[Change detection outputs]

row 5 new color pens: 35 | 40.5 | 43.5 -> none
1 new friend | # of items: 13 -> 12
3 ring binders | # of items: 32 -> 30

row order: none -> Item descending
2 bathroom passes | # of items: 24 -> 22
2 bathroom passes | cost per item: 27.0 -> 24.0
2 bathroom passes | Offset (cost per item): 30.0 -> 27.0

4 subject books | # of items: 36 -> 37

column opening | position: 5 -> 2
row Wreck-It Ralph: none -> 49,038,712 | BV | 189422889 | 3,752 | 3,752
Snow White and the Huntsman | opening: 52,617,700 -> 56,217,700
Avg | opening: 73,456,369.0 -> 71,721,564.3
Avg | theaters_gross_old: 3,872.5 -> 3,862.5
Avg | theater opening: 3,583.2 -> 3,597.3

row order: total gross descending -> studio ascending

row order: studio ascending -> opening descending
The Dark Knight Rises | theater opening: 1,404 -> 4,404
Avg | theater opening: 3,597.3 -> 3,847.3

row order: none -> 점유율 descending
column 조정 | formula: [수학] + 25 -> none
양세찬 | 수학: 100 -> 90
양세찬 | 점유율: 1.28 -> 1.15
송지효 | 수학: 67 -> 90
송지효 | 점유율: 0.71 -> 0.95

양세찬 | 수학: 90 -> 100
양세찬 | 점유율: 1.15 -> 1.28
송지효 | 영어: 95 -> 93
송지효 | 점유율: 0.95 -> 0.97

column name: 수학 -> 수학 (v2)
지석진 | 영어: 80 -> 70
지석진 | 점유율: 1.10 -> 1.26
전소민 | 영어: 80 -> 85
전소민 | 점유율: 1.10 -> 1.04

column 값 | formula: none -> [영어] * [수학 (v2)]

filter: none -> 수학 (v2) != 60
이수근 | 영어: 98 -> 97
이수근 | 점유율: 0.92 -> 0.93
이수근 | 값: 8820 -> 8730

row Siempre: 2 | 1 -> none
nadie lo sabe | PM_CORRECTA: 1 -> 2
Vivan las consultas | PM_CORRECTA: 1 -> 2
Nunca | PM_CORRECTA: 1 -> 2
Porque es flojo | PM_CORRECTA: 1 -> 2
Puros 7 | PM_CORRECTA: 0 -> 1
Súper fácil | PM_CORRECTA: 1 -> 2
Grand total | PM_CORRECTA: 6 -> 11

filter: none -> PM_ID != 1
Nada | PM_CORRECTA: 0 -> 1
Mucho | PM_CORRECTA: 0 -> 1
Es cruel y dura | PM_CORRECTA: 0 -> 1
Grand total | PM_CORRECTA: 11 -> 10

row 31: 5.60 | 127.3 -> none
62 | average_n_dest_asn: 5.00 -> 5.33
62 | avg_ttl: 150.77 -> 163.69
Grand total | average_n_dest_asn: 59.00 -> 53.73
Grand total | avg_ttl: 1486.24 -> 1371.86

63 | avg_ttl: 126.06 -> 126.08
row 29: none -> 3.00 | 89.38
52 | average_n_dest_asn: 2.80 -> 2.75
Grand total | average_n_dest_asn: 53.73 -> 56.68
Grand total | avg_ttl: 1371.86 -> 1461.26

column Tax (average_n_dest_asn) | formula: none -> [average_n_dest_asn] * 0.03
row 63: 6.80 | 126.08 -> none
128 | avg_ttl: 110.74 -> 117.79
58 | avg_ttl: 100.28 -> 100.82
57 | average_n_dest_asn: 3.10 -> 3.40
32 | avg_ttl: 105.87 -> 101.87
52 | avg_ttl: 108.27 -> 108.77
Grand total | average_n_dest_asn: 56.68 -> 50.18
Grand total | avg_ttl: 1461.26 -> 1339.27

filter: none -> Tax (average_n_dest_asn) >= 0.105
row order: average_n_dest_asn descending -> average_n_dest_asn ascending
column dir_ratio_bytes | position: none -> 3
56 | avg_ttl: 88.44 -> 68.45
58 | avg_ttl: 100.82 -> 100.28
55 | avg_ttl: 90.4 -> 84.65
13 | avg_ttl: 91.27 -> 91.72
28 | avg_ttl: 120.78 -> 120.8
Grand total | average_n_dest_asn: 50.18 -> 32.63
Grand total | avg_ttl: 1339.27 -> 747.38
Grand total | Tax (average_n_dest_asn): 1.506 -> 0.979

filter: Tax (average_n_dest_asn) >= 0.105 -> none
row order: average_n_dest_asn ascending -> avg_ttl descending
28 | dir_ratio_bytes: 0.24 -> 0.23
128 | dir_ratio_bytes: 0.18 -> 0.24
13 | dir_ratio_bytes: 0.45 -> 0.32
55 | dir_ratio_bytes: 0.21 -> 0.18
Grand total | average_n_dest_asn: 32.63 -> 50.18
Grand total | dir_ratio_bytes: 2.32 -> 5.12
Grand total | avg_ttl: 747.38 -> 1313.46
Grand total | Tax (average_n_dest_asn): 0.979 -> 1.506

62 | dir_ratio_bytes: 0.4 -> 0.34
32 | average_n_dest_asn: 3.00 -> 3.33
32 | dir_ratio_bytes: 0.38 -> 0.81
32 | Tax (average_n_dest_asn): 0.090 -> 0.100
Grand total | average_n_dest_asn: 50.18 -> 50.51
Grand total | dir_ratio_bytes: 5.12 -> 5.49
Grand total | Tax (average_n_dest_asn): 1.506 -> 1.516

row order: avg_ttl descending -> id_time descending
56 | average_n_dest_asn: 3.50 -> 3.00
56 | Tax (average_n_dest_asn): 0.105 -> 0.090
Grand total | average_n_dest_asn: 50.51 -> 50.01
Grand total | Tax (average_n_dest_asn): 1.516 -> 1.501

What needs to be done – Your task is to retype all of the records exactly.

Result –
row 5 new color pens: 35 | 40.5 | 43.5 -> none
1 new friend | # of items: 13 -> 12
3 ring binders | # of items: 32 -> 30

row order: none -> Item descending
2 bathroom passes | # of items: 24 -> 22
2 bathroom passes | cost per item: 27.0 -> 24.0
2 bathroom passes | Offset (cost per item): 30.0 -> 27.0

4 subject books | # of items: 36 -> 37

column opening | position: 5 -> 2
row Wreck-It Ralph: none -> 49,038,712 | BV | 189422889 | 3,752 | 3,752
Snow White and the Huntsman | opening: 52,617,700 -> 56,217,700
Avg | opening: 73,456,369.0 -> 71,721,564.3
Avg | theaters_gross_old: 3,872.5 -> 3,862.5
Avg | theater opening: 3,583.2 -> 3,597.3

row order: total gross descending -> studio ascending

row order: studio ascending -> opening descending
The Dark Knight Rises | theater opening: 1,404 -> 4,404
Avg | theater opening: 3,597.3 -> 3,847.3

row order: none -> 점유율 descending
column 조정 | formula: [수학] + 25 -> none
양세찬 | 수학: 100 -> 90
양세찬 | 점유율: 1.28 -> 1.15
송지효 | 수학: 67 -> 90
송지효 | 점유율: 0.71 -> 0.95

양세찬 | 수학: 90 -> 100
양세찬 | 점유율: 1.15 -> 1.28
송지효 | 영어: 95 -> 93
송지효 | 점유율: 0.95 -> 0.97

column name: 수학 -> 수학 (v2)
지석진 | 영어: 80 -> 70
지석진 | 점유율: 1.10 -> 1.26
전소민 | 영어: 80 -> 85
전소민 | 점유율: 1.10 -> 1.04

column 값 | formula: none -> [영어] * [수학 (v2)]

filter: none -> 수학 (v2) != 60
이수근 | 영어: 98 -> 97
이수근 | 점유율: 0.92 -> 0.93
이수근 | 값: 8820 -> 8730

row Siempre: 2 | 1 -> none
nadie lo sabe | PM_CORRECTA: 1 -> 2
Vivan las consultas | PM_CORRECTA: 1 -> 2
Nunca | PM_CORRECTA: 1 -> 2
Porque es flojo | PM_CORRECTA: 1 -> 2
Puros 7 | PM_CORRECTA: 0 -> 1
Súper fácil | PM_CORRECTA: 1 -> 2
Grand total | PM_CORRECTA: 6 -> 11

filter: none -> PM_ID != 1
Nada | PM_CORRECTA: 0 -> 1
Mucho | PM_CORRECTA: 0 -> 1
Es cruel y dura | PM_CORRECTA: 0 -> 1
Grand total | PM_CORRECTA: 11 -> 10

row 31: 5.60 | 127.3 -> none
62 | average_n_dest_asn: 5.00 -> 5.33
62 | avg_ttl: 150.77 -> 163.69
Grand total | average_n_dest_asn: 59.00 -> 53.73
Grand total | avg_ttl: 1486.24 -> 1371.86

63 | avg_ttl: 126.06 -> 126.08
row 29: none -> 3.00 | 89.38
52 | average_n_dest_asn: 2.80 -> 2.75
Grand total | average_n_dest_asn: 53.73 -> 56.68
Grand total | avg_ttl: 1371.86 -> 1461.26

column Tax (average_n_dest_asn) | formula: none -> [average_n_dest_asn] * 0.03
row 63: 6.80 | 126.08 -> none
128 | avg_ttl: 110.74 -> 117.79
58 | avg_ttl: 100.28 -> 100.82
57 | average_n_dest_asn: 3.10 -> 3.40
32 | avg_ttl: 105.87 -> 101.87
52 | avg_ttl: 108.27 -> 108.77
Grand total | average_n_dest_asn: 56.68 -> 50.18
Grand total | avg_ttl: 1461.26 -> 1339.27

filter: none -> Tax (average_n_dest_asn) >= 0.105
row order: average_n_dest_asn descending -> average_n_dest_asn ascending
column dir_ratio_bytes | position: none -> 3
56 | avg_ttl: 88.44 -> 68.45
58 | avg_ttl: 100.82 -> 100.28
55 | avg_ttl: 90.4 -> 84.65
13 | avg_ttl: 91.27 -> 91.72
28 | avg_ttl: 120.78 -> 120.8
Grand total | average_n_dest_asn: 50.18 -> 32.63
Grand total | avg_ttl: 1339.27 -> 747.38
Grand total | Tax (average_n_dest_asn): 1.506 -> 0.979

filter: Tax (average_n_dest_asn) >= 0.105 -> none
row order: average_n_dest_asn ascending -> avg_ttl descending
28 | dir_ratio_bytes: 0.24 -> 0.23
128 | dir_ratio_bytes: 0.18 -> 0.24
13 | dir_ratio_bytes: 0.45 -> 0.32
55 | dir_ratio_bytes: 0.21 -> 0.18
Grand total | average_n_dest_asn: 32.63 -> 50.18
Grand total | dir_ratio_bytes: 2.32 -> 5.12
Grand total | avg_ttl: 747.38 -> 1313.46
Grand total | Tax (average_n_dest_asn): 0.979 -> 1.506

62 | dir_ratio_bytes: 0.4 -> 0.34
32 | average_n_dest_asn: 3.00 -> 3.33
32 | dir_ratio_bytes: 0.38 -> 0.81
32 | Tax (average_n_dest_asn): 0.090 -> 0.100
Grand total | average_n_dest_asn: 50.18 -> 50.51
Grand total | dir_ratio_bytes: 5.12 -> 5.49
Grand total | Tax (average_n_dest_asn): 1.506 -> 1.516

row order: avg_ttl descending -> id_time descending
56 | average_n_dest_asn: 3.50 -> 3.00
56 | Tax (average_n_dest_asn): 0.105 -> 0.090
Grand total | average_n_dest_asn: 50.51 -> 50.01
Grand total | Tax (average_n_dest_asn): 1.516 -> 1.501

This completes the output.